Et pourtant, ça ne suffit pas. Pas aux yeux de Fabien Galthié en tout cas. Baptiste Serin avait été nommé capitaine lors de la triste tournée de juillet en Argentine, comme il l’avait déjà été face à l’Italie en novembre 2021, mais la relation entre les deux hommes ne semble pas fluide. Comme si le sélectionneur suspectait le Toulonnais, leader de vestiaire et joueur de caractère, de ne pas être capable de s’accommoder du rôle de doublure d’Antoine Dupont.
Doute
« J’ai l’impression qu’on considère que soit on doit me mettre titulaire, soit je fais la gueule », se défendait l’ancien joueur de l’UBB durant la préparation à la Coupe du monde 2023. « Et pourtant, j’ai fait deux Tournois en tant que remplaçant de « Toto » (NDLR, en 2020 et en 2021), et ça s’est bien passé ! »
Fabien Galthié ne s’est évidemment jamais avancé sur un tel terrain. Ses justifications ont toujours été techniques, en lien avec le système de jeu du XV de France, ou sportive.

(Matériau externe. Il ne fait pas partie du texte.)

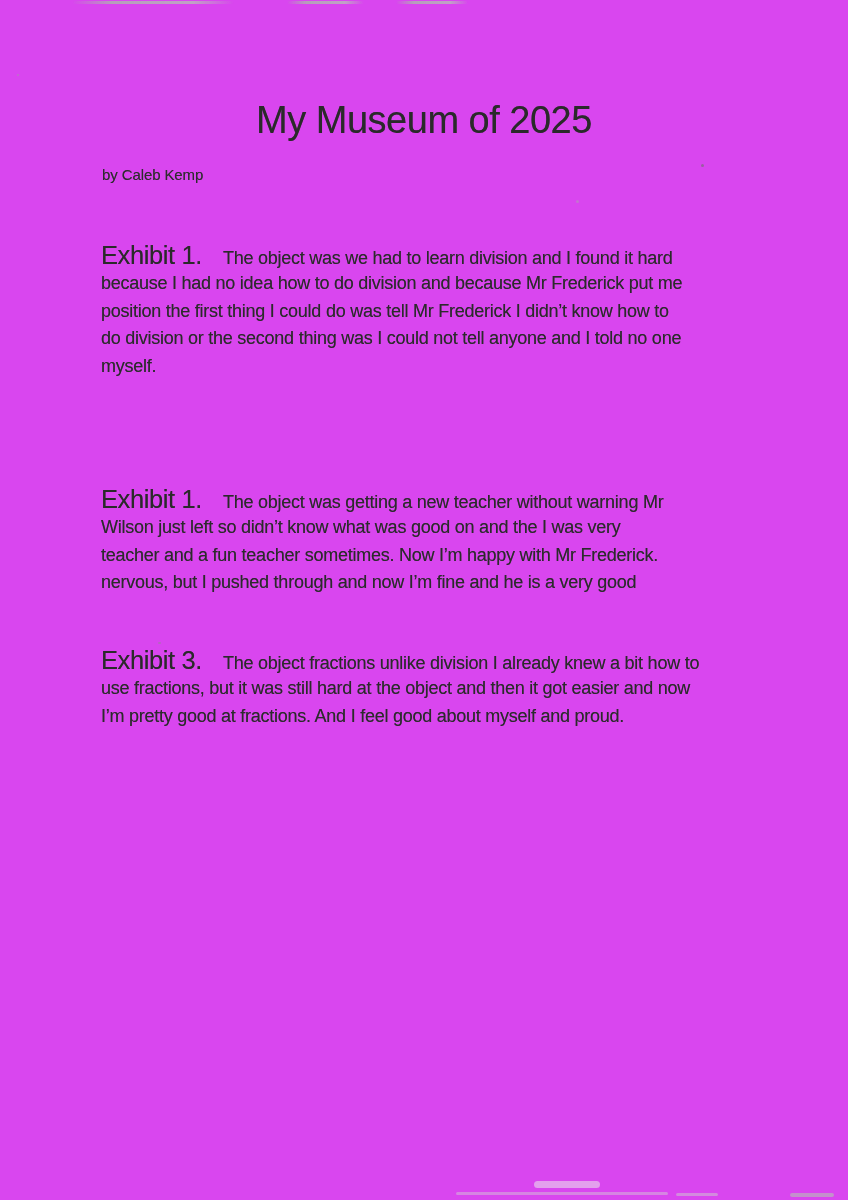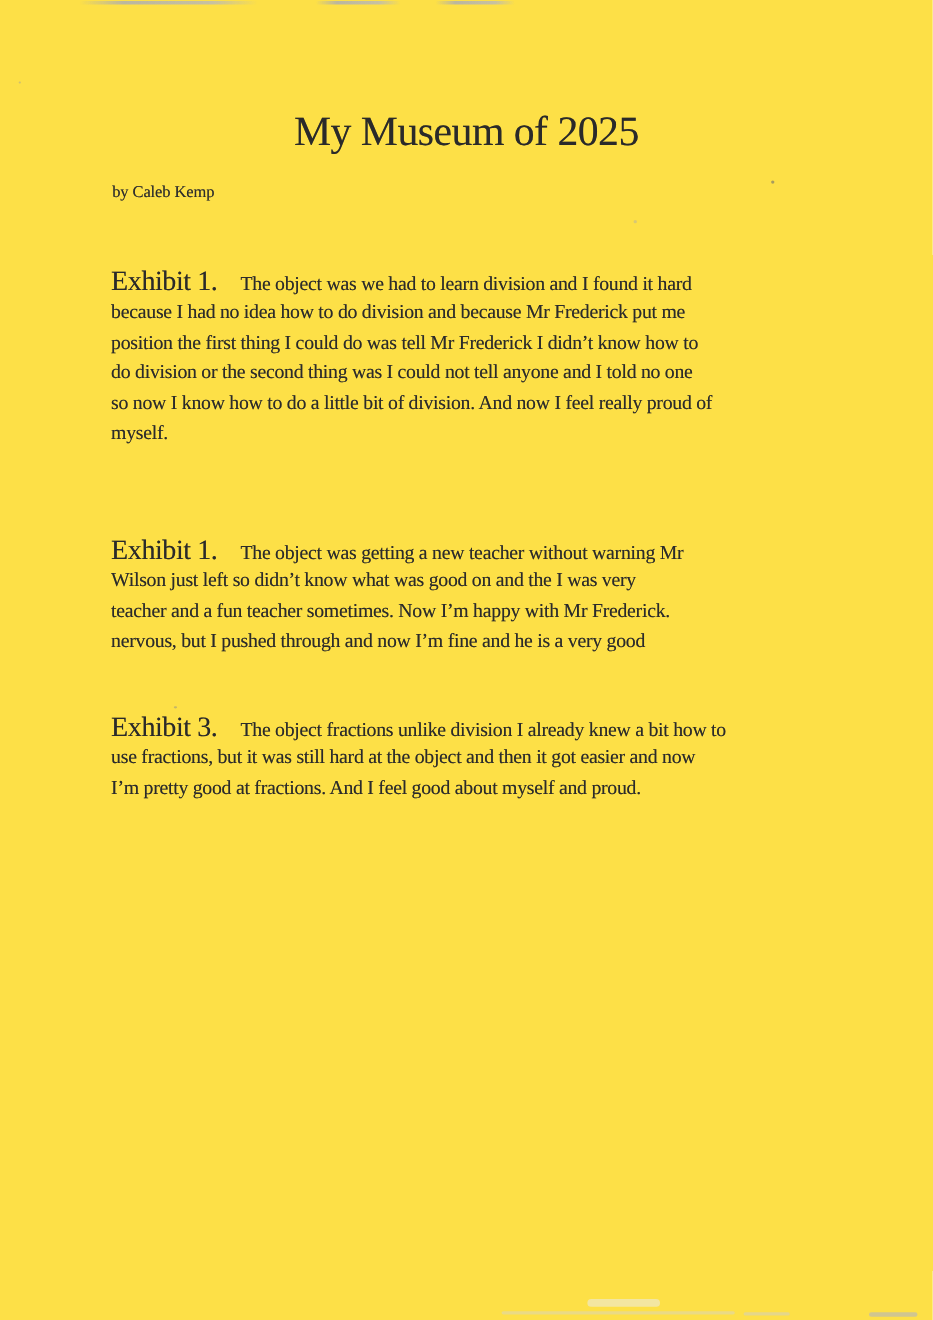--- a/index.html
+++ b/index.html
@@ -4,23 +4,23 @@
 <style>
   html, body {
     margin: 0;
     padding: 0;
     background: #ffffff;
   }
   .page {
     position: relative;
     width: 848px;
     height: 1200px;
-    background: #fde047;
+    background: #d946ef;
     overflow: hidden;
-    font-family: Liberation Serif, serif;
+    font-family: Liberation Sans, sans-serif;
     color: #2b2b2b;
     text-shadow: 0 0 0.5px rgba(45,45,45,0.55);
   }
 
   
   .doc-title {
     position: absolute;
     top: 96px;
     left: 0;
     width: 100%;
@@ -111,21 +111,20 @@
 
   <h1 class="doc-title">My Museum of 2025</h1>
   <div class="byline">by Caleb Kemp</div>
 
   <div id="exhibits">
       <section class="exhibit pos-0">
         <div class="line"><span class="exhibit-label">Exhibit 1.</span><span>The object was we had to learn division and I found it hard</span></div>
         <div class="line">because I had no idea how to do division and because Mr Frederick put me</div>
         <div class="line">position the first thing I could do was tell Mr Frederick I didn’t know how to</div>
         <div class="line">do division or the second thing was I could not tell anyone and I told no one</div>
-        <div class="line">so now I know how to do a little bit of division. And now I feel really proud of</div>
         <div class="line">myself.</div>
       </section>
       <section class="exhibit pos-1">
         <div class="line"><span class="exhibit-label">Exhibit 1.</span><span>The object was getting a new teacher without warning Mr</span></div>
         <div class="line">Wilson just left so didn’t know what was good on and the I was very</div>
         <div class="line">teacher and a fun teacher sometimes. Now I’m happy with Mr Frederick.</div>
         <div class="line">nervous, but I pushed through and now I’m fine and he is a very good</div>
       </section>
       <section class="exhibit pos-2">
         <div class="line"><span class="exhibit-label">Exhibit 3.</span><span>The object fractions unlike division I already knew a bit how to</span></div>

Le Landais a longtemps nourri une frustration face à cette situation. Il aborde désormais la situation avec plus de recul assure son entourage à Toulon. « Vous le connaissez bien à Bordeaux, où vous l’avez connu avec tout son talent », observait en décembre son manager Pierre Mignoni. « Mais je le trouve beaucoup plus régulier dans ses matchs, dans sa façon de s’entraîner. » Le résultat est là, observe Dimitri Yachvili : « Il fait partie des meilleurs demis de mêlée français. » Et cela même s’il ne les accompagnera pas.